Linear Attention Neural Operator (LANO)

Updated 23 October 2025

LANO is a neural operator that employs an agent-based attention mechanism to efficiently approximate mappings in parameterized PDEs with linear complexity.
The architecture reduces computational complexity from quadratic to linear while retaining high predictive accuracy, as demonstrated on multiple PDE benchmarks.
LANO offers universal approximation guarantees, enhanced stability, and flexible integration for real-time solvers and inverse problem applications in scientific computing.

The Linear Attention Neural Operator (LANO) is a neural architecture designed to efficiently learn mappings between function spaces, such as those arising in parameterized partial differential equations (PDEs), while overcoming the fundamental scalability–accuracy trade-off faced by transformer-based neural operators. Standard attention mechanisms provide excellent fidelity but incur quadratic complexity $𝒪(N^2 d)$ in the number of mesh points $N$ and hidden dimension $d$ . Linear attention variants reduce this cost, but frequently degrade predictive accuracy. LANO introduces an agent-based attention strategy that achieves linear complexity $𝒪(MNd)$ (with $M \ll N$ ), yet retains the expressive power of softmax attention. This design is supported by theoretical guarantees of universal approximation and empirically demonstrates state-of-the-art accuracy across practical PDE benchmarks (Zhong et al., 19 Oct 2025).

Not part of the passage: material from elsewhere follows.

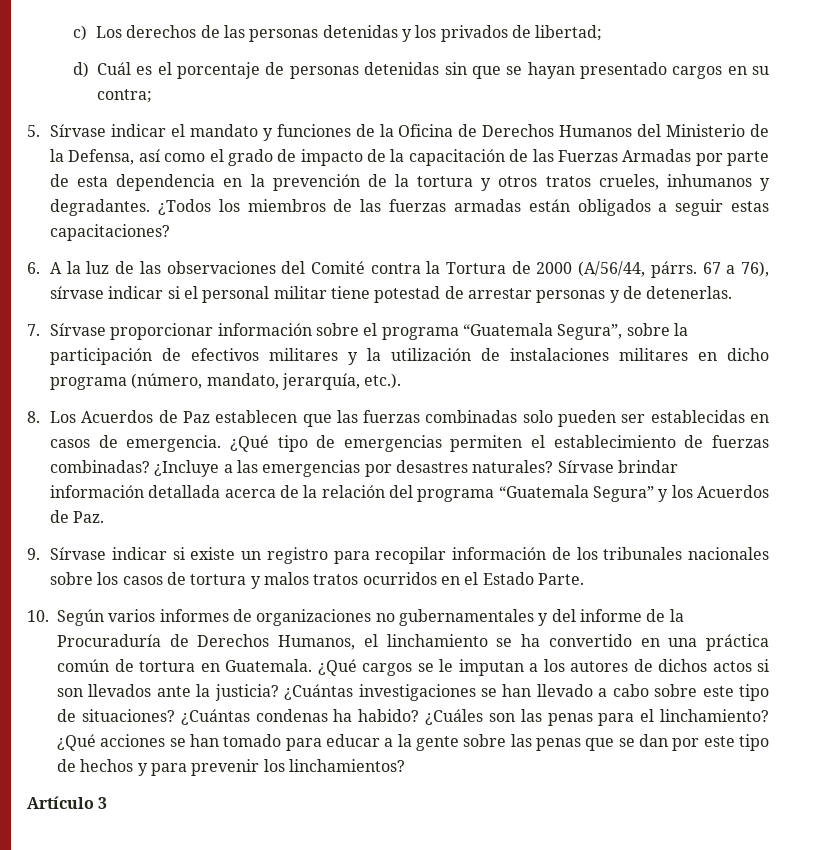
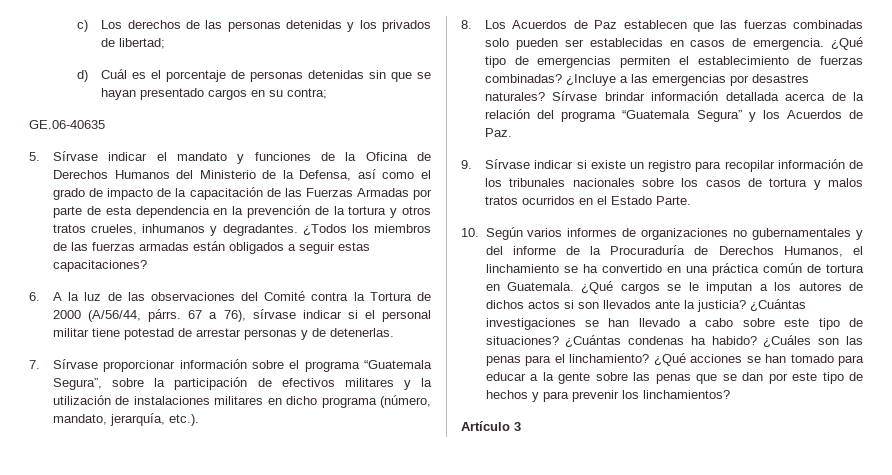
+ GE.06-40635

1. Agent-Based Attention Mechanism

LANO reformulates attention via a compact set of agent tokens. Instead of direct full $N\times N$ attention, the architecture inserts $M$ agent tokens ( $M \ll N$ ), mediating global information exchange. The process has two stages:

Agent Aggregation: Agent tokens $\mathcal{A} \in \mathbb{R}^{M \times C}$ are constructed by pooling features from the full set of queries $\mathsf{Q}$ . These agent tokens attend to the keys and values:

$\mathsf{Y}_{\text{agg}} = \mathrm{softmax}\left(\frac{\mathcal{A} \mathsf{K}^\top}{\sqrt{d}}\right) \mathsf{V}$

This summarizes global feature information. Cost: $𝒪(MNd)$ .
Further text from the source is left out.